COMPLEXO DE DROSSELBART
Eduardo Prearo
 
 
"Águas passadas não movem moinhos"
Anônimo

"A deusa sentou-se no chão"
Hermann Hesse

Por que fomento paixões em mim mesmo. Entre os vinte e os trinta eu tinha essa mania, a de fomentar paixões em mim. Fazia terapia freudiana e achava interessante deitar-me em um divã. Mas não continuei, fiz somente um ano. Depois, com o passar dos anos, entrei para a terapia holística. Descobri que Anne Frank fora uma superdotada afetiva. Nunca li o diário dela e nunca soube de nenhum homem que escrevesse um. O sonho mais longo que já tive passei para o papel: sete páginas. Era um sonho que se passava na China comunista. Não me recordo muito dele. Na minha juventude por vezes me chamavam de rapina, e até hoje não sei o que significa isso. Talvez seja uma coisa boa, relacionada a pássaros, vôos e liberdade.

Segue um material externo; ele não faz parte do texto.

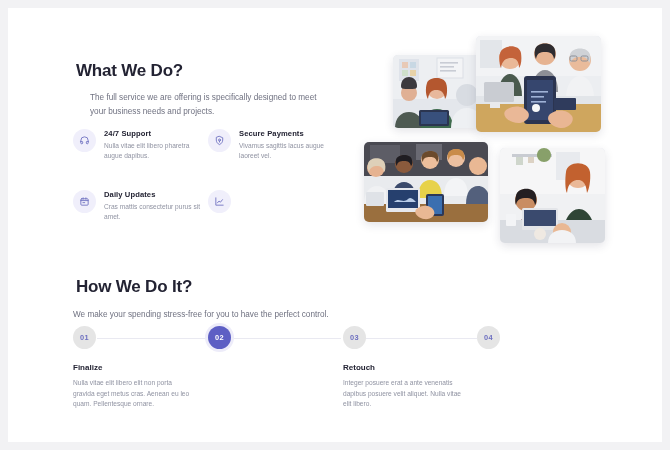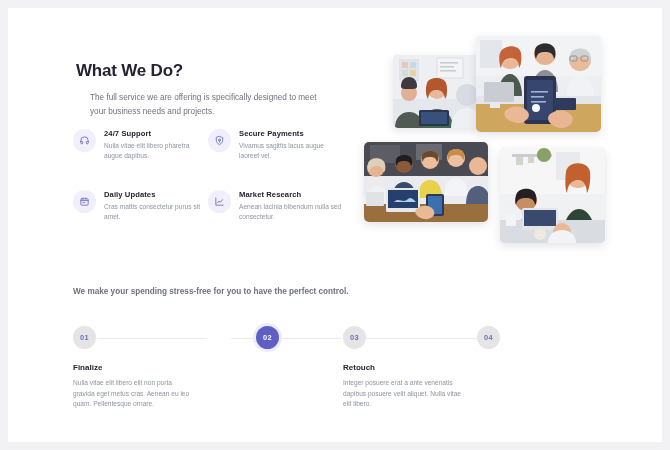--- a/index.html
+++ b/index.html
@@ -155,10 +155,6 @@
               <path d="M7.5 15l3.5-4 3 2.5 4.5-5.5"></path>
             </svg>
           </span>
-          <div class="fbody">
-            <div class="ftitle">Market Research</div>
-            <div class="fdesc">Aenean lacinia bibendum nulla sed consectetur.</div>
-          </div>
         </div>
 
       </div>

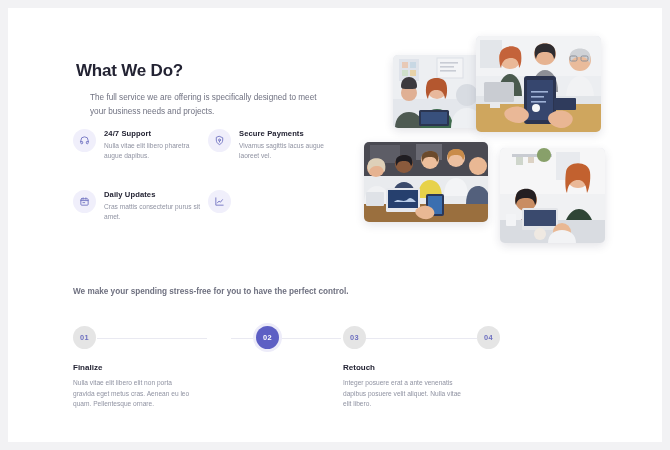--- a/index.html
+++ b/index.html
@@ -282,6 +282,7 @@
   <section class="sec-how">
 
     <div class="s2-head">
+      <h1 class="heading">How We Do It?</h1>
       <p class="s2-sub">We make your spending stress-free for you to have the perfect control.</p>
     </div>
 

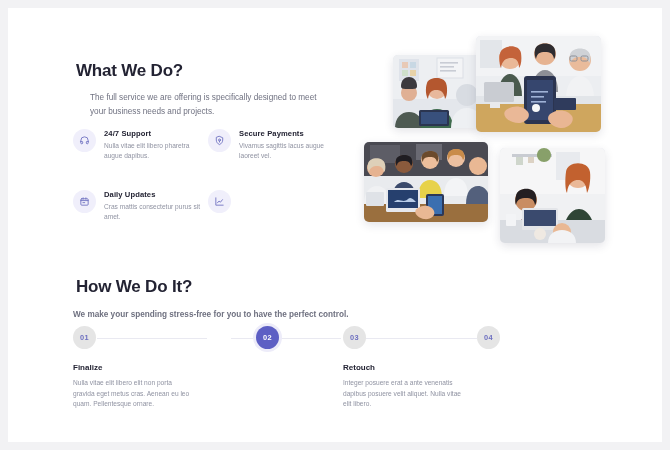--- a/index.html
+++ b/index.html
@@ -56,7 +56,7 @@
   
   .sec-how{position:absolute;left:0;top:248px;width:654px;height:186px;}
   .s2-head{position:absolute;left:65px;top:18px;}
-  .s2-sub{margin:11px 0 0 0;font-size:8.2px;line-height:13px;color:#6f7180;font-weight:bold;}
+  .s2-sub{margin:11px 0 0 0;font-size:8.2px;line-height:13px;color:#6f7180;}
 
   .steps{position:absolute;left:65px;top:70px;width:530px;}
   .track{position:relative;height:24px;}

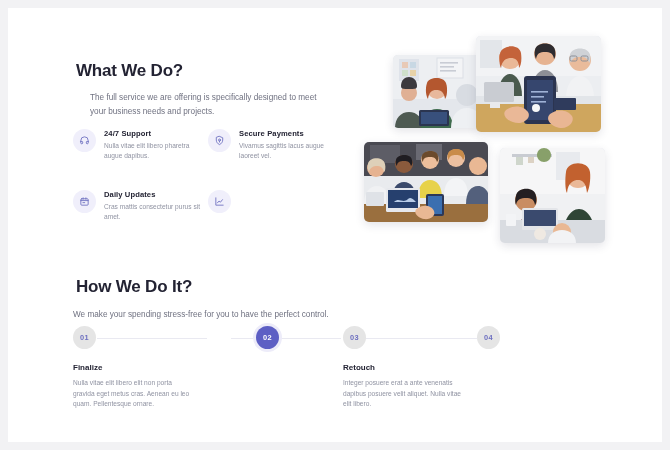--- a/index.html
+++ b/index.html
@@ -72,7 +72,7 @@
     font-size:7.4px;font-weight:bold;letter-spacing:.3px;
   }
   .circle.idle{background:#e5e5e5;color:#6d6fc0;}
-  .circle.active{background:#5d5fc4;color:#ffffff;box-shadow:0 0 0 3px #edecf9;margin-left:48px;}
+  .circle.active{background:#5d5fc4;color:#ffffff;box-shadow:0 0 0 3px #edecf9;}
   .c1{left:0;}
   .c2{left:135px;}
   .c3{left:270px;}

Certa fragilidade parece envolver a palavra senhor. Hoje, por exemplo, chamaram-me de senhor 11 vezes, e onze parece ser um número perigoso: um atrás do outro. Os mestres tornaram-se mais jovens do que eu, mas tudo bem, pra que vou me preocupar com isso? Preciso criar um indez para atrair pessoas, ou então, atrair anjos. Os anjos têm lábios de garrafa, deliciosos.

Descobri que sofro do famoso complexo de Drosselbart. Ah se eu tivesse...ah se eu tivesse permanecido no Uruguai, pedido a todos um emprego, em vez de voltar, repatriado...ah se eu tivesse deixado de escrever este texto e ido dormir...ah se eu tivesse entrado de gaiato em um navio...ah se eu tivesse desenvolvido meus músculos e me tornado consequentemente um objeto caro. Descobri que tenho limitações demais, talvez bem mais do que a maioria das pessoas, que realmente não sou o centro do Universo e que talvez nunca terei uma vida centrada em Deus. Mas pretendo continuar tentando. Obrigado.